# Data IO (input/output)


# Introduction

ESRF data (used to) come in (too many) different formats:

* Specfile, EDF, HDF5
* And specific detector formats: MarCCD, Pilatus CBF, Dectris Eiger, …


HDF5 is now the standard ESRF data format so we will only focus on it today.

Methods for accessing other file formats are described in the [io_spec_edf.ipynb](io_spec_edf.ipynb) notebook.

# HDF5

## What is HDF5?

[HDF5](https://en.wikipedia.org/wiki/Hierarchical_Data_Format) (for Hierarchical Data Format version 5) is a file format to structure and store complex and large volumes of data.

## Structure

HDF5 organizes data in a hierarchical structure, similar to a file system.

It contains datasets (arrays) and groups (directories) that can hold both datasets and other groups.

**Data can be mostly anything: image, table, graphs, documents**

## Why HDF5?

* High-performance (binary)
* Portable file format (Standard exchange format for heterogeneous data)
* Self-describing extensible types, rich metadata
* Support data compression
* Free ( & open source)
* Widely used in scientific computing
* Adopted by a large number of institutes (NASA, LIGO, ...)
* Adopted by most of the synchrotrons (ESRF, SOLEIL, Desy...)

## HDF5 description

The container is mostly structured with:

* **File**: the root of the container
* **Group**: a grouping structure containing groups or datasets
* **Dataset**: a multidimensional array of data elements
* And other features (links, attributes, datatypes, virtual datasets)

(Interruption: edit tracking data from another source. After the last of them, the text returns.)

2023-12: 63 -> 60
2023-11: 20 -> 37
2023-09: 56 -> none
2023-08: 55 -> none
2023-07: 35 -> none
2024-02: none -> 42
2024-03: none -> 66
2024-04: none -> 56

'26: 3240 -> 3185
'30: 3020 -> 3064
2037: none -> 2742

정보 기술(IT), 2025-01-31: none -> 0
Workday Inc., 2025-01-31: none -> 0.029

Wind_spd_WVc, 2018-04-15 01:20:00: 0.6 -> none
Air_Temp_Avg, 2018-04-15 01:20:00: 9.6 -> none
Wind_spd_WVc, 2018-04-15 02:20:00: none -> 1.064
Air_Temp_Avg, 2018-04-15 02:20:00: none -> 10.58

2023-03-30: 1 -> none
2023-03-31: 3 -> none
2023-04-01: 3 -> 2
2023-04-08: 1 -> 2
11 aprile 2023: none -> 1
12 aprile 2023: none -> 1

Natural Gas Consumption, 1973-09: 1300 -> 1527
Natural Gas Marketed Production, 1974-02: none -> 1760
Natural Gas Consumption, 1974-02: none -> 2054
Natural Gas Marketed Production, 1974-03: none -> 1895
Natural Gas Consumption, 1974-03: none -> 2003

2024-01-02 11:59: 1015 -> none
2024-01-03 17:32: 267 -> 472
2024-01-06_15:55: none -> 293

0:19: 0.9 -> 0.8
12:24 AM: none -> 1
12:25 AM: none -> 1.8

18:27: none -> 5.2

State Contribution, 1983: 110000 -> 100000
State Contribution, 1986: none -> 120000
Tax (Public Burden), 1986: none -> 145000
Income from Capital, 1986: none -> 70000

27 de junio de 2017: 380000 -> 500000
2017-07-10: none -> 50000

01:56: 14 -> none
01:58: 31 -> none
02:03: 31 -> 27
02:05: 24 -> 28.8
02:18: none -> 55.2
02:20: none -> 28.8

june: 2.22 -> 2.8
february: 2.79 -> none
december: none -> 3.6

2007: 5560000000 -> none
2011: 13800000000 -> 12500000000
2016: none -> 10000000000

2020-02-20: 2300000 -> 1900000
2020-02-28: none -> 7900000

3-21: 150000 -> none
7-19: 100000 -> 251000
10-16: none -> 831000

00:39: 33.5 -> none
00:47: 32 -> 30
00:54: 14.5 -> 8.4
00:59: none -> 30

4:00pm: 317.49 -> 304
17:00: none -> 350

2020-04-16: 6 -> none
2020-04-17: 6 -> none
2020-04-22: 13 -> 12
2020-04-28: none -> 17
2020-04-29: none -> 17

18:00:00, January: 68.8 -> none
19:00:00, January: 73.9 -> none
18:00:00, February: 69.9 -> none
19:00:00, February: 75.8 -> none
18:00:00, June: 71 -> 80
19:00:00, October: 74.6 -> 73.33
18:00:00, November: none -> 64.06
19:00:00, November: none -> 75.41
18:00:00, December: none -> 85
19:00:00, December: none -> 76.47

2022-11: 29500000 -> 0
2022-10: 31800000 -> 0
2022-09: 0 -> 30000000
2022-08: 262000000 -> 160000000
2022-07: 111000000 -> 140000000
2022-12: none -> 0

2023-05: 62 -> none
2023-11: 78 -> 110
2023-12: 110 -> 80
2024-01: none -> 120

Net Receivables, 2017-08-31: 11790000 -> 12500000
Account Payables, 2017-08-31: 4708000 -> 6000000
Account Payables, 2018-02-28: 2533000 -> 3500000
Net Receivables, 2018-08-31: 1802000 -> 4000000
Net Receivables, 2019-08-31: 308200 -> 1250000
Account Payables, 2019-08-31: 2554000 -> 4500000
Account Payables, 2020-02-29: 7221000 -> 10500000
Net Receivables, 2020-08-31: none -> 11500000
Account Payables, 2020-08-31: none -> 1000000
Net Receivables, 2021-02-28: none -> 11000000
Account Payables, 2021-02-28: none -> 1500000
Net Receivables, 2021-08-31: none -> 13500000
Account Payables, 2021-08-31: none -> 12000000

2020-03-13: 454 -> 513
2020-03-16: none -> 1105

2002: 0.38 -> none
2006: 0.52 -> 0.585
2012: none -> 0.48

![hdf5_class_diag](images/hdf5_model.png "hdf5 class diagram")


## HDF5 example

Here is an example of the file generated by [pyFAI](https://github.com/silx-kit/pyFAI)

![hdf5_example](images/hdf5_example.png "hdf5 example")

## Useful tools for HDF5

### [HDFGroup tools](https://portal.hdfgroup.org/display/HDF5/HDF5+Tools+by+Category)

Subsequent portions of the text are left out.